Requirement – Nothing but the lines from the one with "total: 614.88 -> 490.88" through the last line of the data should be restated, each word for word.

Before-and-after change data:
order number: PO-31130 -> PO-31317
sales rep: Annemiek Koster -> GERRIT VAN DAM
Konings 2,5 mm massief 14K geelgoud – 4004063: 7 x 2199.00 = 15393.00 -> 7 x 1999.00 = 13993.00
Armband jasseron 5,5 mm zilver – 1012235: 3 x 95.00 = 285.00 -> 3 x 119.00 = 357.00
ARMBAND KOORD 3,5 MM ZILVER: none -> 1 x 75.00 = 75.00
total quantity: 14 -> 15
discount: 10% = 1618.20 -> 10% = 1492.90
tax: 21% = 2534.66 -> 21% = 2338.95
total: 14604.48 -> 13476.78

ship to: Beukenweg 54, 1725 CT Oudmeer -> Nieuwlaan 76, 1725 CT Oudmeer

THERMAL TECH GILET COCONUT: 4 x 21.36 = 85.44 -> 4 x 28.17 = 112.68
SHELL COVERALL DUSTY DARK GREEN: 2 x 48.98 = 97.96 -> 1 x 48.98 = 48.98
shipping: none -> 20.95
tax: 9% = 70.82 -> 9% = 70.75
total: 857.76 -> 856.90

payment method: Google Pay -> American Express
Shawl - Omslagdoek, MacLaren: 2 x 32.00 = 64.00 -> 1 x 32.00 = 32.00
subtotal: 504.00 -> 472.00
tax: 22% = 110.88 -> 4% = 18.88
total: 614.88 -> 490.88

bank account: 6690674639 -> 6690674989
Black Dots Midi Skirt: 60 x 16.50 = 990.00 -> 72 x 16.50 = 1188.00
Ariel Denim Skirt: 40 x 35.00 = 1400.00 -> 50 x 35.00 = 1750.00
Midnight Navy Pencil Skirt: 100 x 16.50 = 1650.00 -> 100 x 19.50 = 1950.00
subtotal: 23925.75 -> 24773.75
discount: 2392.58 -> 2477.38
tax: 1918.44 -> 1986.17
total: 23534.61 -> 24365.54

Solution to this exercise –
total: 614.88 -> 490.88

bank account: 6690674639 -> 6690674989
Black Dots Midi Skirt: 60 x 16.50 = 990.00 -> 72 x 16.50 = 1188.00
Ariel Denim Skirt: 40 x 35.00 = 1400.00 -> 50 x 35.00 = 1750.00
Midnight Navy Pencil Skirt: 100 x 16.50 = 1650.00 -> 100 x 19.50 = 1950.00
subtotal: 23925.75 -> 24773.75
discount: 2392.58 -> 2477.38
tax: 1918.44 -> 1986.17
total: 23534.61 -> 24365.54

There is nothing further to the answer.